Il est l'auteur de plusieurs livres de divulgation scientifique, donne régulièrement des conférences publiques de vulgarisation d'astronomie et cosmologie, et intervient à la télévision et à la radio (notamment sur France Culture et France Inter).

Il participe à de nombreux articles dans la presse grand public (Le Monde, Libération, Le Monde Diplomatique, Le Figaro, L'Humanité, Ciel et Espace, Science et Vie, Science et Avenir...). En septembre 2019, par exemple, il prend part au numéro spécial « Espace & Cinéma » de la revue cinématographique La Septième Obsession, en définissant de nombreux termes scientifiques pour comprendre l'espace, pour un public pas nécessairement averti ; des mots comme « univers », « galaxie », « planète », « trou de ver », « trou noir », etc.28

Engagements politiques

Aurélien Barrau est engagé sur les questions d'écologie politique29. Il a notamment lancé avec l'actrice Juliette Binoche un appel intitulé « Le Plus Grand Défi de l'histoire de l'Humanité » signé par plus de 200 personnalités, dans le journal Le Monde en septembre 2018 à la suite de la démission du ministre de l'écologie Nicolas Hulot30. Cette tribune soutient qu'il faut une action politique ferme et immédiate face au changement climatique31.

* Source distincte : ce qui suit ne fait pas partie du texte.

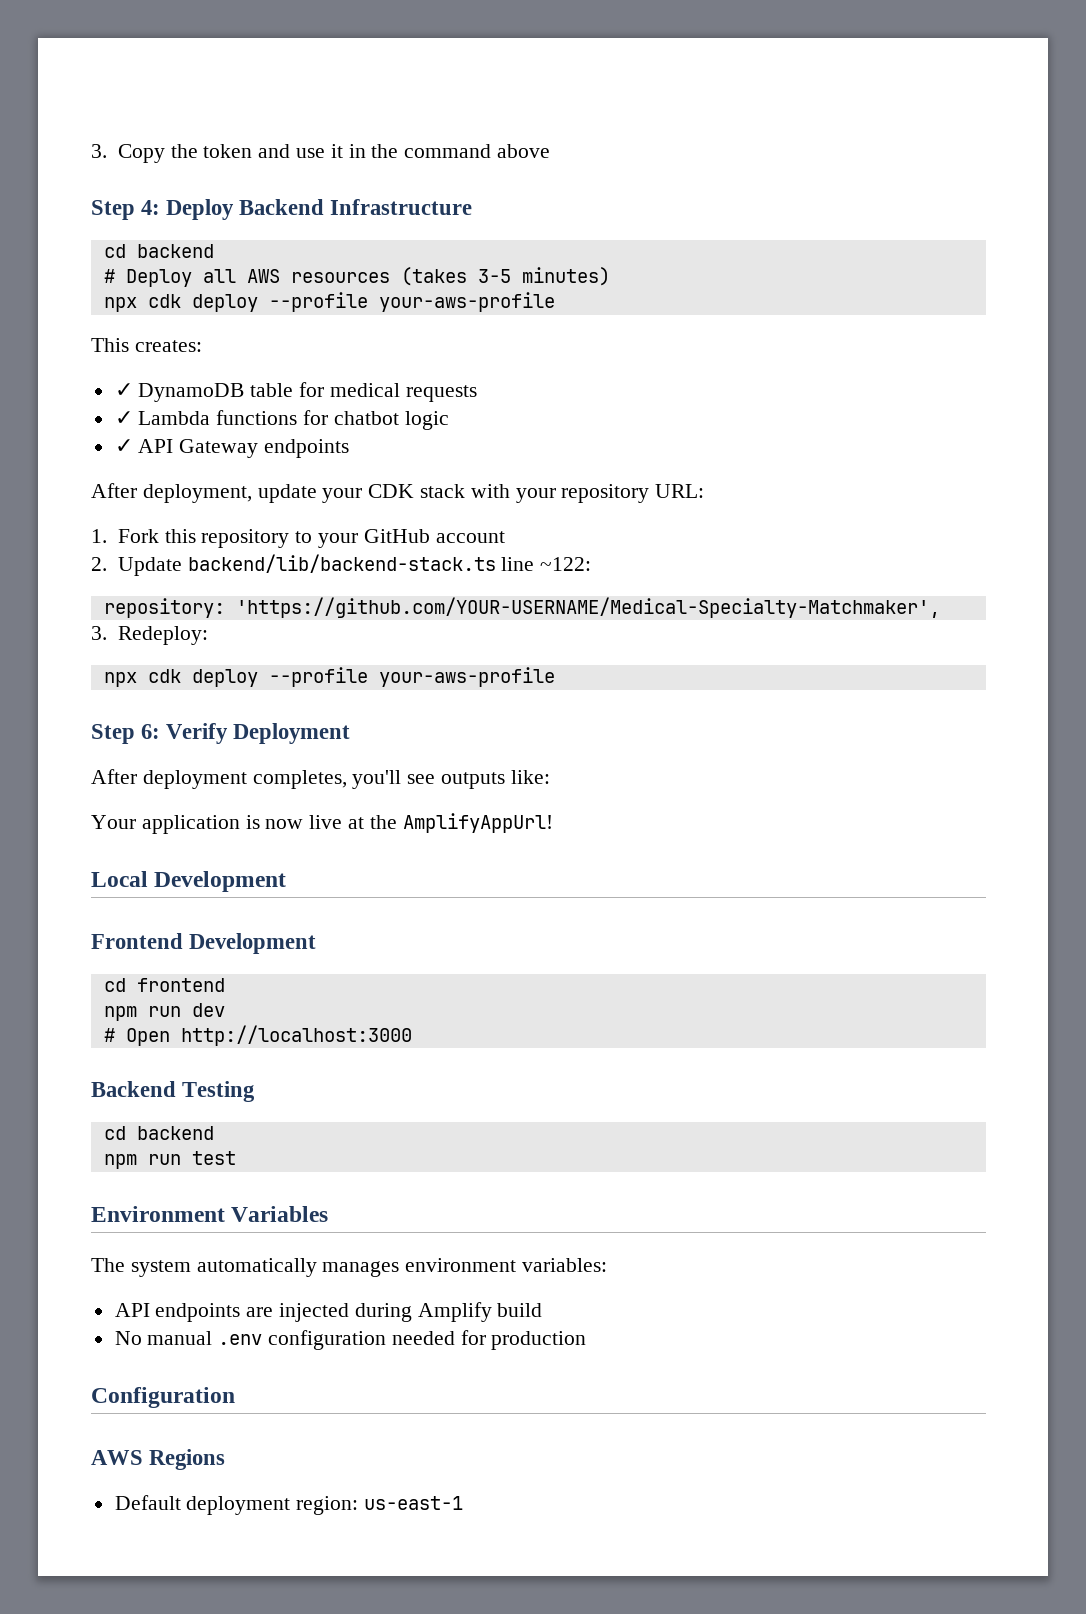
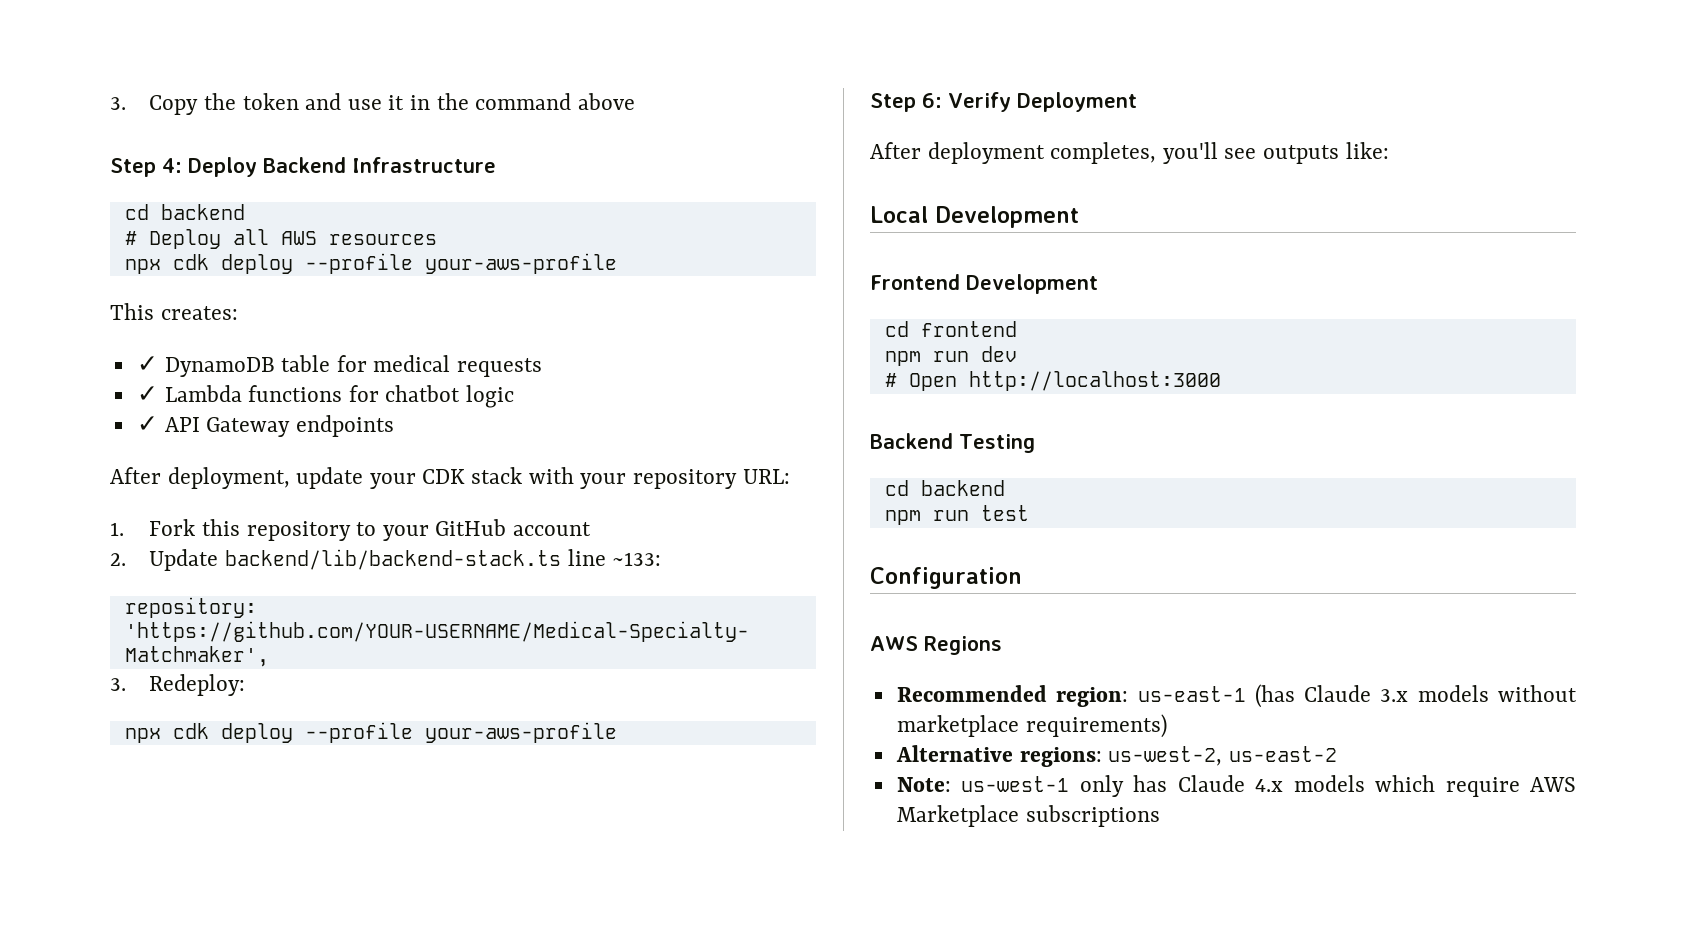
- # Deploy all AWS resources (takes 3-5 minutes)
+ # Deploy all AWS resources
- 2. Update backend/lib/backend-stack.ts line ~122:
+ 2. Update backend/lib/backend-stack.ts line ~133:
- Your application is now live at the AmplifyAppUrl!
- Environment Variables
- The system automatically manages environment variables:
- API endpoints are injected during Amplify build
- No manual .env configuration needed for production
  Configuration
  AWS Regions
- Default deployment region: us-east-1
+ Recommended region: us-east-1 (has Claude 3.x models without marketplace requirements)
+ Alternative regions: us-west-2, us-east-2
+ Note: us-west-1 only has Claude 4.x models which require AWS Marketplace subscriptions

Il poursuit son action en faveur de l'écologie en faisant le tour des plateaux de télévision, où il affirme que la « situation est dramatique » et parle de « crash du système planète Terre »32.

Dans le cadre du festival Climax organisé à Bordeaux du 6 au 9 septembre 201833, lors de la conférence intitulée « Quel nouveau contrat social avec le vivant ? », il transforme son intervention en tribune politique « parce que face à l’urgence, on n’a plus le choix » et réitère son appel à un changement sociétal pour préserver la vie et la planète34.

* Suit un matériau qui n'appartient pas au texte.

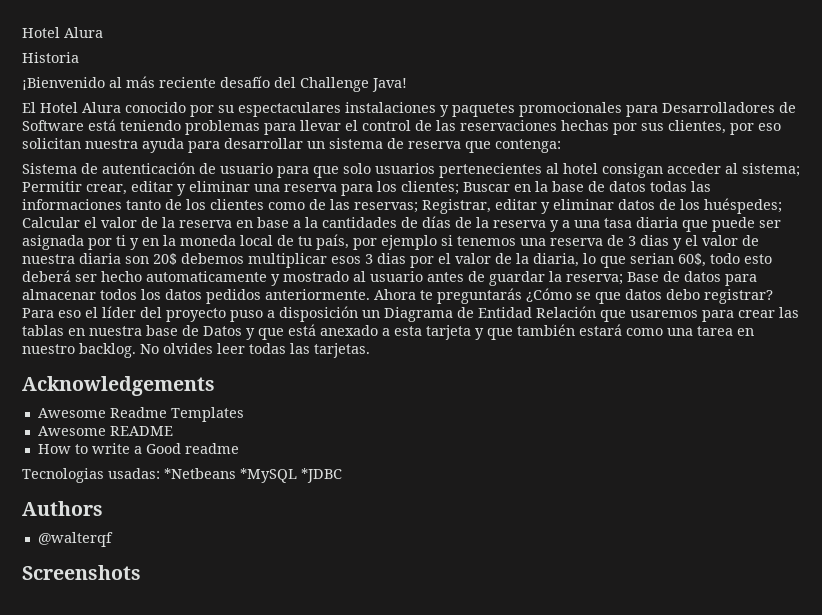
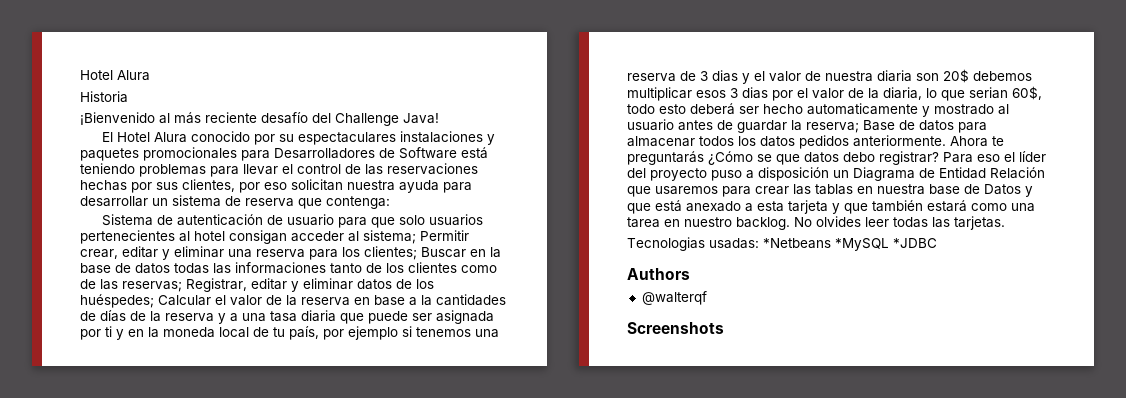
- Acknowledgements
- Awesome Readme Templates
- Awesome README
- How to write a Good readme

En mai 2019, il publie le livre Le Plus Grand Défi de l'histoire de l'humanité. Selon lui l'état d'urgence écologique s'appuie sur des phénomènes déjà en cours. Il cite la baisse des populations d'animaux sauvages, 60 % en moins depuis 40 ans, et la chute des deux tiers de la biomasse dans la branche du vivant qui comporte le plus d'individus et d'espèce. Il relie cela non seulement au réchauffement climatique, mais aussi à la pollution et à la disparition des espaces naturels. Il estime qu'il existe un gouffre entre les promesses des pouvoirs publics et la réalité des mesures concrètes mises en route :

« N’ayons pas l’impression qu’il faut accélérer l’effort. Il faut le commencer. Nous n’avons rien fait pour le moment. Chaque année est pire que la précédente. »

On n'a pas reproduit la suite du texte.